Technicien Supérieur & Ingénieur en devenir
Les premières briques se posent souvent via des formations axées sur le génie chimique et le génie des procédés. Elles permettent de maîtriser les opérations unitaires, les bilans matière/énergie et les contraintes de production.
- BUT Génie Chimique – Génie des Procédés (GCGP)
- BUT Mesures Physiques (avec poursuite d’études vers le génie des procédés)
- Licences professionnelles en génie des procédés, chimie industrielle, procédés pharmaceutiques ou agroalimentaires
Ces parcours permettent d’intégrer les bureaux d’études, l’exploitation ou la production, avec la possibilité de poursuivre vers un diplôme d’ingénieur via admissions parallèles ou alternance.
Ingénieur Procédés & Expert Technique
Pour occuper des fonctions d’ingénieur process à part entière, le diplôme d’ingénieur ou Master en génie des procédés est la référence.

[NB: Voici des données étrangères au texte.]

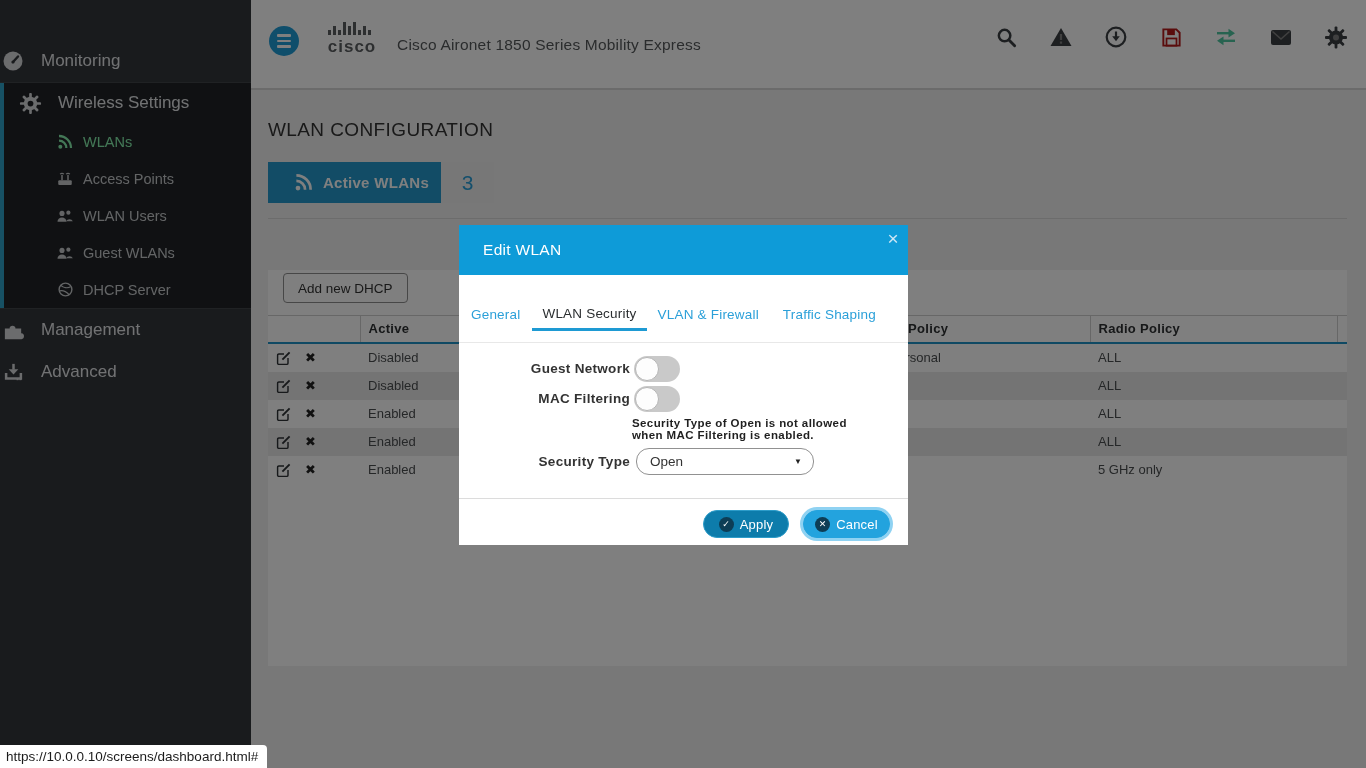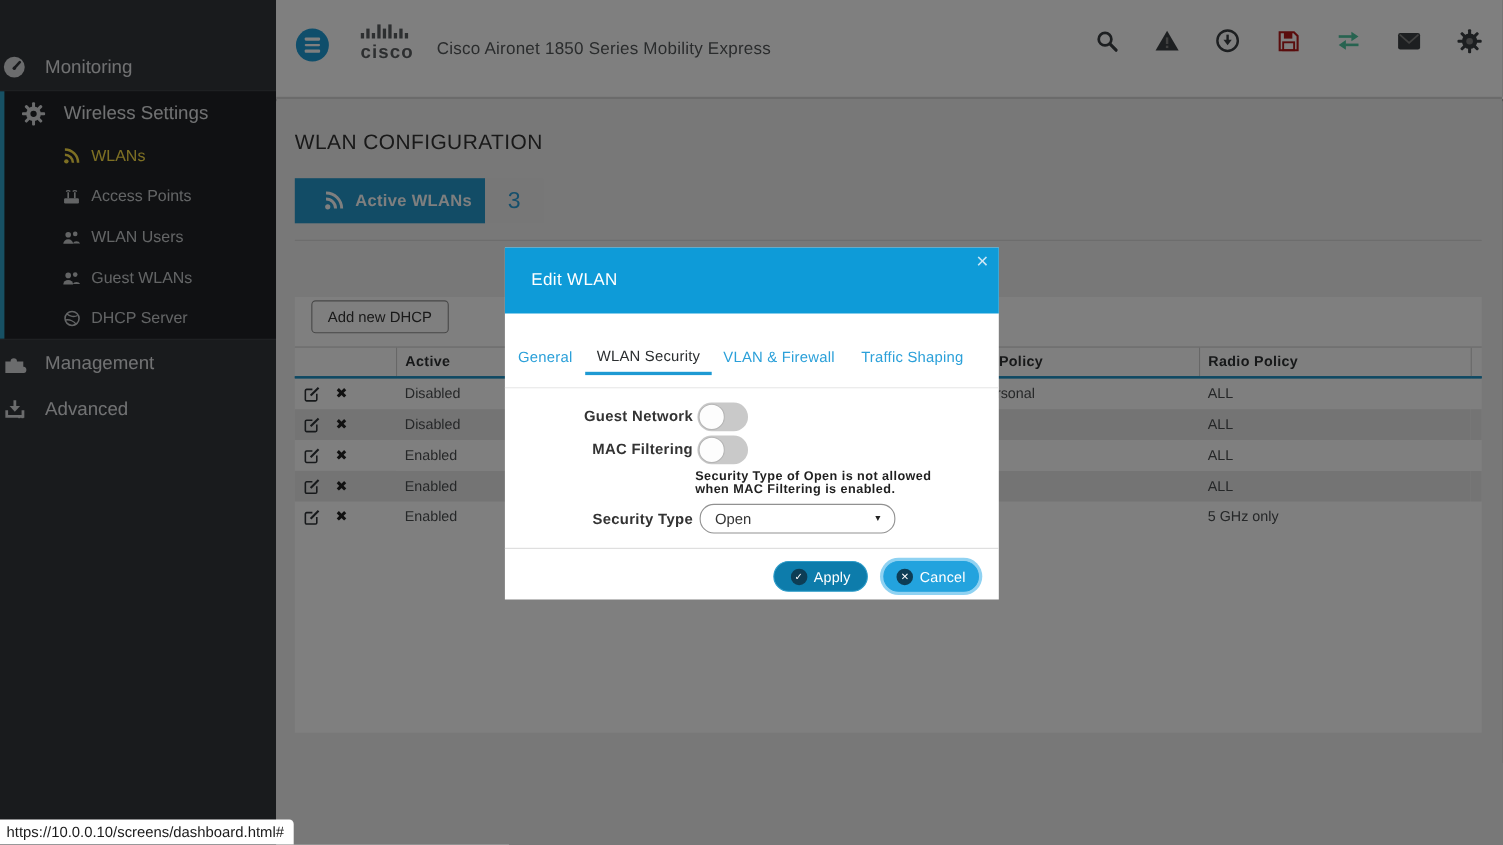--- a/index.html
+++ b/index.html
@@ -8,21 +8,21 @@
 
   
   .sidebar{position:absolute;left:0;top:0;width:251px;height:768px;background:#33363b;z-index:1;}
   .nav-row{display:flex;align-items:center;height:42px;color:#e2e4e6;font-size:17px;gap:15px;cursor:pointer;}
   .nav-row .nicon{width:26px;display:flex;justify-content:center;color:#d6d8da;}
   .side-divider{border-top:1px solid #404449;}
   .active-section{background:#202327;border-left:4px solid #2fa3c9;}
   .active-section .nav-row{padding-left:13px;}
   .sub-row{display:flex;align-items:center;height:37px;padding-left:51px;color:#c6c9cb;font-size:14.5px;gap:8px;cursor:pointer;}
   .sub-row .nicon{width:20px;display:flex;justify-content:center;color:#c6c9cb;}
-  .sub-row.active, .sub-row.active .nicon{color:#fde047;}
+  .sub-row.active, .sub-row.active .nicon{color:#86efac;}
 
   
   .topbar{position:absolute;left:251px;top:0;width:1115px;height:90px;background:#ffffff;border-bottom:2px solid #d7d7d7;z-index:1;}
   .hamburger{position:absolute;left:18px;top:26px;width:30px;height:30px;border-radius:50%;background:#1e9cd7;display:flex;flex-direction:column;justify-content:center;align-items:center;gap:3px;cursor:pointer;}
   .hamburger span{display:block;width:14px;height:2.5px;background:#fff;border-radius:1px;}
   .cisco-logo{position:absolute;left:72px;top:22px;width:58px;text-align:center;color:#5b5e61;}
   .cisco-logo .brand-text{font-weight:bold;font-size:17px;letter-spacing:1px;line-height:14px;}
   .app-title{position:absolute;left:146px;top:36px;font-size:15.5px;color:#55585a;letter-spacing:.2px;}
   .top-icons{position:absolute;right:18px;top:25px;display:flex;align-items:center;gap:31px;}
   .ticon{width:24px;height:24px;display:flex;align-items:center;justify-content:center;color:#3b3f42;cursor:pointer;}
@@ -40,21 +40,21 @@
   table.wlan thead th + th{border-left:1px solid #cfcfcf;}
   table.wlan td{height:28px;font-size:13px;color:#4b4e50;padding:0 0 0 8px;white-space:nowrap;overflow:hidden;}
   table.wlan tbody tr:nth-child(even){background:#e9e9e9;}
   td.actions{display:flex;align-items:center;gap:13px;padding-left:15px;height:28px;}
   .row-icon{color:#2e3236;display:inline-flex;cursor:pointer;}
   .del-glyph{font-size:13px;font-weight:bold;color:#222;}
 
   
   .overlay{position:absolute;left:0;top:0;width:1366px;height:768px;background:rgba(0,0,0,0.5);z-index:50;}
   .modal{position:absolute;left:459px;top:225px;width:449px;height:320px;background:#fff;z-index:60;}
-  .modal-header{position:relative;height:60px;background:#0e9bd8;color:#fff;display:flex;align-items:center;padding-left:24px;font-size:15.5px;letter-spacing:.3px;}
+  .modal-header{position:relative;height:50px;background:#0e9bd8;color:#fff;display:flex;align-items:center;padding-left:24px;font-size:15.5px;letter-spacing:.3px;}
   .modal-close{position:absolute;right:9px;top:4px;font-size:19px;color:#cde7f5;cursor:pointer;line-height:1;}
   .modal-tabs{display:flex;align-items:center;padding:19px 0 0 12px;height:68px;border-bottom:1px solid #e8e8e8;}
   .mtab{font-size:13.5px;color:#2ba0d9;letter-spacing:.2px;padding-bottom:7px;margin-right:22px;cursor:pointer;white-space:nowrap;}
   .mtab.active{color:#2b2e30;border-bottom:3px solid #1e9ad3;padding-left:10px;padding-right:10px;margin-left:-10px;margin-right:11px;}
   .mtab.vlan{margin-right:24px;}
   .modal-body{position:relative;height:155px;}
   .fld-label{position:absolute;left:0;width:171px;text-align:right;font-size:13.5px;font-weight:bold;color:#333;letter-spacing:.3px;}
   .toggle{position:absolute;left:175px;width:46px;height:26px;background:#c9c9c9;border-radius:13px;cursor:pointer;}
   .toggle .knob{position:absolute;left:1px;top:1px;width:24px;height:24px;border-radius:50%;background:#fdfdfd;border:1px solid #b5b5b5;}
   .warn{position:absolute;left:173px;top:74px;font-size:11.5px;font-weight:bold;color:#1f1f1f;letter-spacing:.4px;line-height:12px;}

Il ouvre les portes des projets d’industrialisation, de revamping d’unités et de design de nouvelles installations.
Exemples de cursus :
- Écoles d’ingénieurs orientées génie des procédés / chimie : ENSIC, ENSIACET, CPE, INSA, Polytech, UTC, ENSGTI…

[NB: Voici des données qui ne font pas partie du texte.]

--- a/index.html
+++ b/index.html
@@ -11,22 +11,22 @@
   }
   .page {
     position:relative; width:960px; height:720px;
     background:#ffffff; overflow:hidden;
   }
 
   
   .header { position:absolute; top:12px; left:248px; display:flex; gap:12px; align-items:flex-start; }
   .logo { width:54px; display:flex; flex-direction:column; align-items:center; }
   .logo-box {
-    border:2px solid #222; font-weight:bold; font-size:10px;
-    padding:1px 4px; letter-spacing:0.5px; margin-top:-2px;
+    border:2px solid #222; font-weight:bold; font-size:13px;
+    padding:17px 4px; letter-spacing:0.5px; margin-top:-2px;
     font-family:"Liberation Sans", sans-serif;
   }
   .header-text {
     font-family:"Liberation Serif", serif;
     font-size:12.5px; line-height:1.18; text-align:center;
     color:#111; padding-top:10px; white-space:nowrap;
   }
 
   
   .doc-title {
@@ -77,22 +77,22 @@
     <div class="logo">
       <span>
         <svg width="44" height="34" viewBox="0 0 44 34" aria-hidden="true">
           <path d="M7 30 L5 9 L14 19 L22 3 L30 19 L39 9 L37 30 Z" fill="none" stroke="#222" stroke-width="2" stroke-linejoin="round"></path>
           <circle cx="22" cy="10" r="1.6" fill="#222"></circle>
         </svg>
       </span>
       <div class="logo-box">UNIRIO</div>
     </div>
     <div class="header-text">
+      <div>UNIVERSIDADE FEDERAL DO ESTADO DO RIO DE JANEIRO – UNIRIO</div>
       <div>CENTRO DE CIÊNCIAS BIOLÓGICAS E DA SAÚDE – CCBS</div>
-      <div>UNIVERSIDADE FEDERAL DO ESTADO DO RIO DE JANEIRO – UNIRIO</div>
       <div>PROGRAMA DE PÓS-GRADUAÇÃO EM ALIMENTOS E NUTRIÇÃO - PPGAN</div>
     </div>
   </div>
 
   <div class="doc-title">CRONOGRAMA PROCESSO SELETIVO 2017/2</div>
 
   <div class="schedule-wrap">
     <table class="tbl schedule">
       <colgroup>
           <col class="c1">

- Masters universitaires en génie des procédés, génie chimique, procédés industriels, procédés pour l’énergie et l’environnement
2. Reconversion : Expertise Terrain & Spécialisations
Les profils issus de la production, de la qualité, du laboratoire ou de la maintenance peuvent évoluer vers l’ingénierie des procédés, surtout dans les secteurs en tension (chimie, pharmacie, agro, énergie).

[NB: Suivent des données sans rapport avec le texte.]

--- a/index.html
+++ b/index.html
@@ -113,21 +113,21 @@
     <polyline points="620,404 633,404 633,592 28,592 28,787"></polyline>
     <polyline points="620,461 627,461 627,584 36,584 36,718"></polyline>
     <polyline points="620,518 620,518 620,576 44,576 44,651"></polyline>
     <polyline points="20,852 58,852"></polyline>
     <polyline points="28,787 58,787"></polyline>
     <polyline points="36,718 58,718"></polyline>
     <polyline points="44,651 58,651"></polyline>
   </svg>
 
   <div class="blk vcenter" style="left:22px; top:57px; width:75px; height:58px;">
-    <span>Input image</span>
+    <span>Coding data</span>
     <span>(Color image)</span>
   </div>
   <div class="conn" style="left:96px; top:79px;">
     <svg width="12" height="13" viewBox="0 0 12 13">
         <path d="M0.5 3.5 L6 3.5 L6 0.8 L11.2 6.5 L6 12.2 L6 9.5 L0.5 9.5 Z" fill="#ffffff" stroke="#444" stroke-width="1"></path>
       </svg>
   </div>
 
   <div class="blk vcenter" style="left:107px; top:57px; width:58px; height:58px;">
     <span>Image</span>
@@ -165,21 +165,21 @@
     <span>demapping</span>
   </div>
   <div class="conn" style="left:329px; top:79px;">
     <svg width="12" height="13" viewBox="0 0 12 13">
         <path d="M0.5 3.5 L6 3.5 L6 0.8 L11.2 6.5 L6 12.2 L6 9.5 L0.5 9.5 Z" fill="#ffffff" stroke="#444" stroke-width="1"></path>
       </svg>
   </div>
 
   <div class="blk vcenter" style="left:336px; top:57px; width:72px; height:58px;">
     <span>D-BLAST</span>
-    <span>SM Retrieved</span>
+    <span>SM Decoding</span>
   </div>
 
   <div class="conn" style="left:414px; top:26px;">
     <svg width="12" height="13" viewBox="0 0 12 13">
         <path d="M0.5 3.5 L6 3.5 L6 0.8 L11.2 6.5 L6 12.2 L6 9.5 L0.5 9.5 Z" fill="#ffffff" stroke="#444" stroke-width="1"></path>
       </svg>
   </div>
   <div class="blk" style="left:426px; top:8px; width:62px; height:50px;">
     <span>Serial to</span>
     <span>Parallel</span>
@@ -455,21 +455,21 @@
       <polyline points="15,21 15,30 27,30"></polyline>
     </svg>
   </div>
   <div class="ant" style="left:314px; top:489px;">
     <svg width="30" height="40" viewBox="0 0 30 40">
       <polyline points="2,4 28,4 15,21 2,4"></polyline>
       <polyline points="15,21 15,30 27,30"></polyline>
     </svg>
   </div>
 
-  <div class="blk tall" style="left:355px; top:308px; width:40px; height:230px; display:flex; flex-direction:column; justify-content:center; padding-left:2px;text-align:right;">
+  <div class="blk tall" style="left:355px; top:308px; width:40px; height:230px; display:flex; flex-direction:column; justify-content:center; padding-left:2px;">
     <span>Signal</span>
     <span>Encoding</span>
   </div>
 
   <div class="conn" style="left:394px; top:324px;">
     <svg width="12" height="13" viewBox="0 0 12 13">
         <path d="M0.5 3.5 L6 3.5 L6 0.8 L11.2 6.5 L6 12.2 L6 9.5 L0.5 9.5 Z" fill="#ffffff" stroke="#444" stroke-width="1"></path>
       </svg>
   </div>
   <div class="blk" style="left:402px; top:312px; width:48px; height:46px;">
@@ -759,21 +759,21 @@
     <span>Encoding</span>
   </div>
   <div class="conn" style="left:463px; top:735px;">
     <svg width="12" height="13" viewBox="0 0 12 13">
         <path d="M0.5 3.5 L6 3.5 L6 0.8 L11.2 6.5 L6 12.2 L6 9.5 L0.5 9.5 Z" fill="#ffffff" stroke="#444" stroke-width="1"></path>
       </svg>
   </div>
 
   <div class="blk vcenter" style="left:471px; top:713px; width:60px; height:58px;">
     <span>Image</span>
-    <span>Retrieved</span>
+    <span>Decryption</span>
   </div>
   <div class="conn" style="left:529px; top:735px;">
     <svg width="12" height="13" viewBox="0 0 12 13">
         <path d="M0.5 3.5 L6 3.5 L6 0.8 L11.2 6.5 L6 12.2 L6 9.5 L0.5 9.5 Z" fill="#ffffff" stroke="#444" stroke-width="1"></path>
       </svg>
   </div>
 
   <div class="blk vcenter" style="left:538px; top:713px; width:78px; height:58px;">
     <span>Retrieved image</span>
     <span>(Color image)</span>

Valider ses acquis (VAE) vers des diplômes d’Ingénieur / Master
La VAE est une voie pertinente pour des chefs d’équipe, responsables d’unité, techniciens méthodes ou production qui pilotent déjà des projets d’optimisation ou de mise en œuvre de procédés.
Clé de réussite : démontrer votre capacité à analyser un procédé (risques, performances, qualité) et à proposer des améliorations argumentées, plutôt que de simplement décrire les tâches réalisées.Certifications & Titres Professionnels
Des certifications ciblées renforcent la crédibilité technique et sécurité d’un profil en reconversion :
- Formations HAZOP / AMDEC procédé / LOPA (analyses de risques)
- Certifications Lean Six Sigma (Green Belt / Black Belt) pour l’amélioration continue
- Formations en sécurité des procédés, ATEX, procédés thermiques et sous pression
- Modules de simulation de procédés (Aspen HYSYS, ProSim, etc.)
Le Kit de Survie de l’Ingénieur Procédés
Au-delà du diplôme, certains “must have” permettent d’être immédiatement opérationnel sur un site industriel :
3. La Réalité : Salaires, Pression & Vision Transverse
L’ingénieur procédés est un poste clé à forte responsabilité : chaque décision impacte la sécurité, la qualité, l’environnement et les coûts de production.
| Profil | Salaire estimé |
|---|---|
| Junior 0 à 3 ans d’expérience | 38k€ - 45k€ |
| Confirmé 5 à 10 ans d’expérience, gestion de projets | 50k€ - 65k€ |
| Expert / Responsable Procédés Grands sites, secteurs à forte valeur (chimie fine, pharma, énergie) | 70k€ - 90k€ et + |
Le Défi Transverse
« L’ingénieur procédés est le traducteur entre les contraintes de terrain et les ambitions de la direction. »
Interface permanente entre production, R&D, maintenance, qualité et HSE, il doit arbitrer entre performance, sécurité et coûts. En cas d’incident, il est en première ligne pour analyser les causes, fiabiliser l’installation et rassurer les équipes comme les autorités.
Au quotidien, il combine rigueur scientifique, pédagogie et sens du terrain pour faire accepter les modifications de procédés et accompagner le changement.